9:30-11:50: Poli says he’s trying real hard not to dunk. [I have to link this clip.] He tries to be charitable. Screaming doesn’t help. Twitter is not real life. [I agree! Honestly, it’s embarrassing to me that some of my most successful tweets are cheap dunks.]
11:50-13:35: I reply that understanding is very important for running BadCOVID19Takes—I need to at least understand what kinds of takes will be interpreted as self-owns or backfire among the audience of persuadable people I’d like to reach. I mention the widely-believed story that COVID restrictions are only disappearing because of the Biden inauguration, when in fact restrictions have eased because the virus is currently retreating.
13:35- : Poli observes that many on twitter are incapable of viewing events outside the lens of politics, which is weird because health departments are professional and generally apolitical. Some of the biggest failures are not partisan political.
16:00-20:30: I agree, and complain that the Overton Window for virus policy has been remarkably narrow and mostly unenforced. I opine that senseless exceptions to restrictions make people angry and more inclined to disrespect all rules without overarching logic. I wish we had tried something more ambitious. [I was thinking of this Yglesias tweet:]
Stephen Judkins @stephenjudkinsAll the people ascribing East Asia's success at containing the pandemic to some sort of inscrutable oriental collectivist culture thing [gong sound] need to shut up. Goddamn Australians were able to figure it out, why couldn't we?
20:30-25:00: Poli notes that Hawaii has been the most successful in the United States at something like suppression.
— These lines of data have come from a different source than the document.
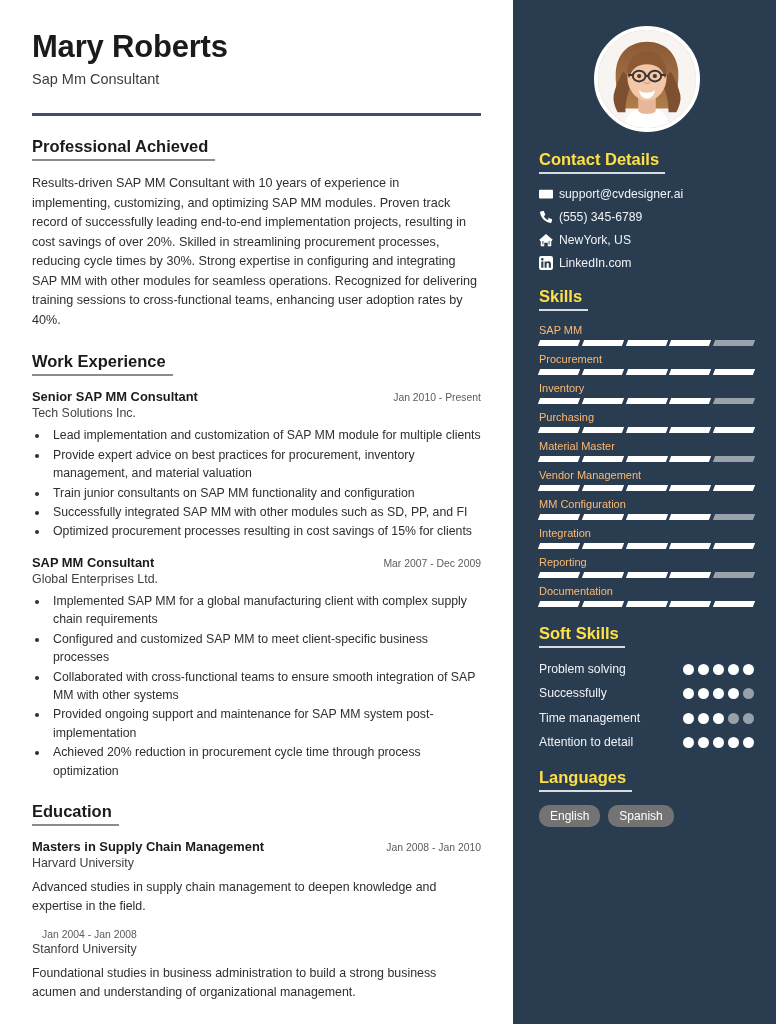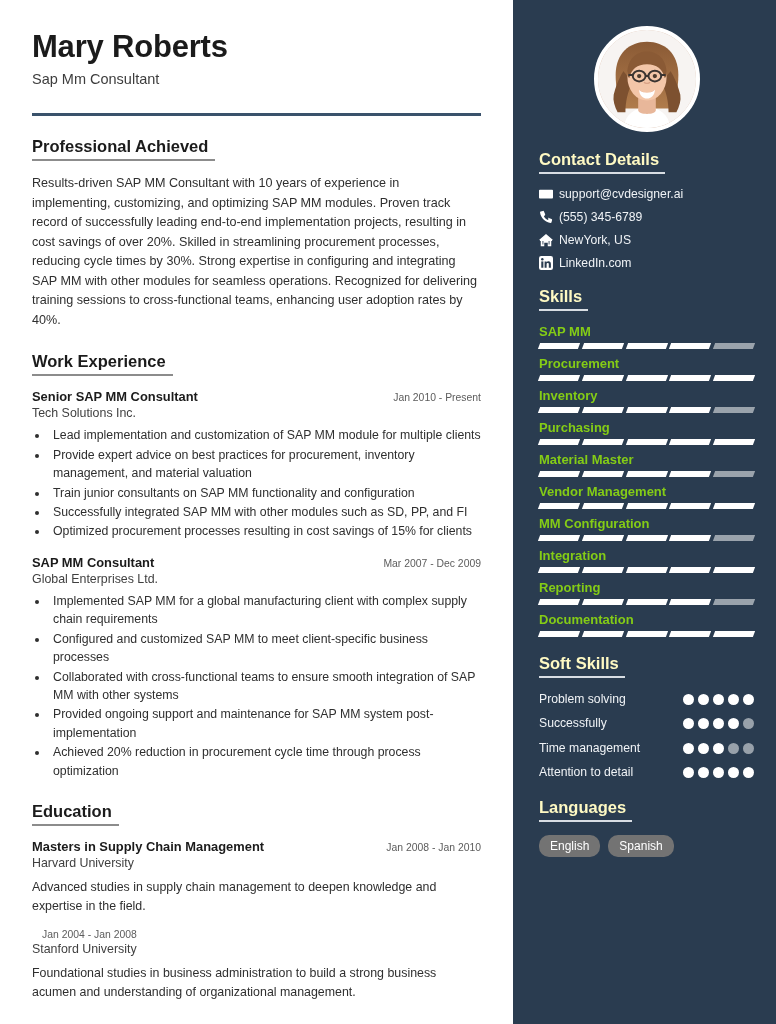--- a/index.html
+++ b/index.html
@@ -54,7 +54,7 @@
   .photo svg { display:block; width:100%; height:100%; }
 
   .side-head {
-    display:inline-block; font-size:16.5px; font-weight:bold; color:#fef9c3;
+    display:inline-block; font-size:16.5px; font-weight:bold; color:#fde047;
     border-bottom:2px solid #d8dde3; padding-bottom:3px; padding-right:6px;
     margin-bottom:13px;
   }

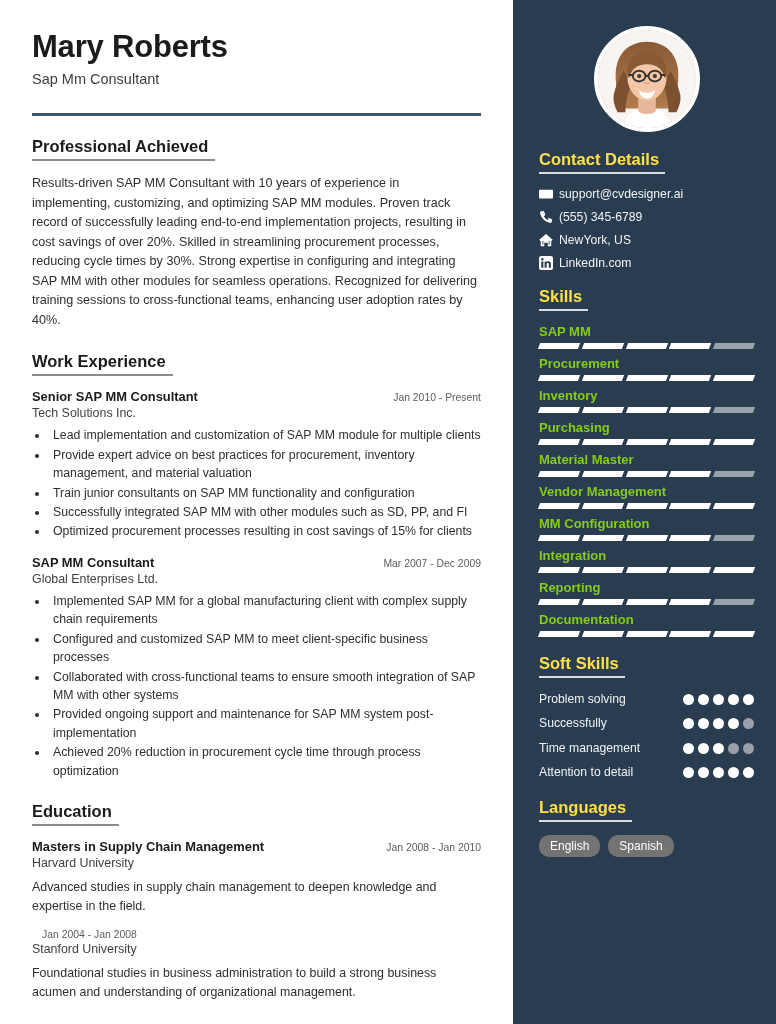--- a/index.html
+++ b/index.html
@@ -69,7 +69,7 @@
   .contact-txt { font-size:12.2px; color:#f0f3f6; }
 
   .skill { margin-bottom:7px; }
-  .skill-name { font-size:13px; color:#84cc16; margin-bottom:4px;font-weight:bold; }
+  .skill-name { font-size:11px; color:#fdba74; margin-bottom:4px; }
   .bar { display:flex; gap:4px; }
   .seg {
     flex:1; height:6px; background:#9aa3ac;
Life without in-person schools is hard on kids and parents. The social norms in Seattle are much stricter than Georgia, probably because of everyone in tech working from home. In Washington he’s treated like a daredevil, but in Georgia he’s perceived on the extremely cautious end of the spectrum.
25:00-28:00: I agree. Tech was ahead of the curve. Private mitigation is underrated and makes it hard to compare states based on formal policy because the norms are enforced mostly voluntarily. I agree with his Hawaii point, but think Vermont and Maine also offer clues to how compartmentalized isolation could work. (Also some talk about Utah, where I was raised.)
28:00-29:20: Poli notes that interstate travel makes it hard to do something like Australia; state boundaries are arbitrary and metros span them. I agree, but just wish we had tried.
29:20-34:20: More talk about Utah and how the LDS Church approached the pandemic. We both agree it was good. Teaser: Political math has unpublished work about church responses to the virus, and wishes evangelical churches had the organizational capabilities of the LDS Church. I also confirm that some large Mormon families get COVID at the same time.
34:20-38:30: Poli talks about how he lost his dad about two years ago and was struck by how I wrote (in “the Politicalmath Take”) that I’d lost mine at almost the same time. I’m a little coy, but explain I believe lives can be saved at the margins—that’s why I run the account. As advice I offer: don’t be angry with people for dumb reasons. I was often angry with my dad through my life, but had made complete peace before he unexpectedly died, and our last meeting was happy. [When you’re forced to say goodbye, it’s much easier to do on those terms.]
38:30-42:10: Poli agrees, and talks about reorienting his life due to the pandemic, to be closer home. Don’t be angry for dumb reasons; you don’t want to regret dumb things. When movies come out about this era, the realignment will be a big deal.
[He says in another section of his subscribers-only post featuring this video “I believe very strongly that, in 10-20 years, the children of this pandemic are going to start making art about their experiences. I don’t think it will be gentle or kind.”]
42:10-43:00: I agree there’s a realignment of priorities. People aren’t moving to resort towns; they’re going home, to be with people they care about.